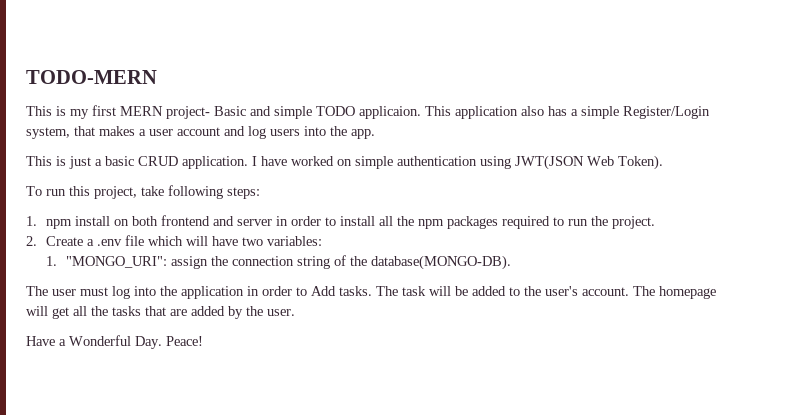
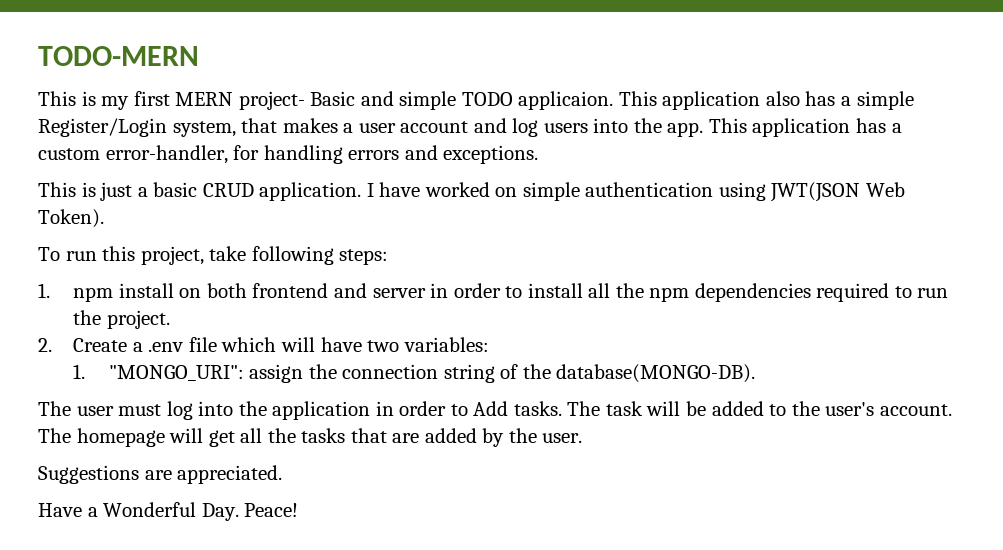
+ This application has a custom error-handler, for handling errors and exceptions.
- 1. npm install on both frontend and server in order to install all the npm packages required to run the project.
+ 1. npm install on both frontend and server in order to install all the npm dependencies required to run the project.
+ Suggestions are appreciated.

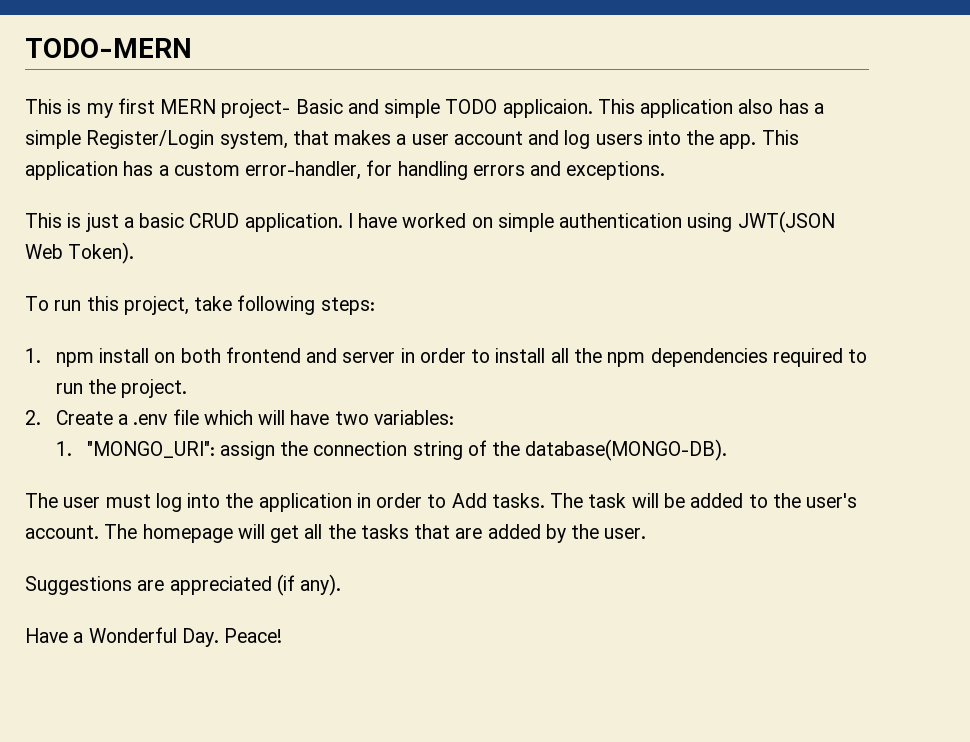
- Suggestions are appreciated.
+ Suggestions are appreciated (if any).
※
What is required
Write out, word for word, the line that contains "- Suggestions are appreciated." and every line after it through the last line of the listing.

Answer section
- Suggestions are appreciated.
+ Suggestions are appreciated (if any).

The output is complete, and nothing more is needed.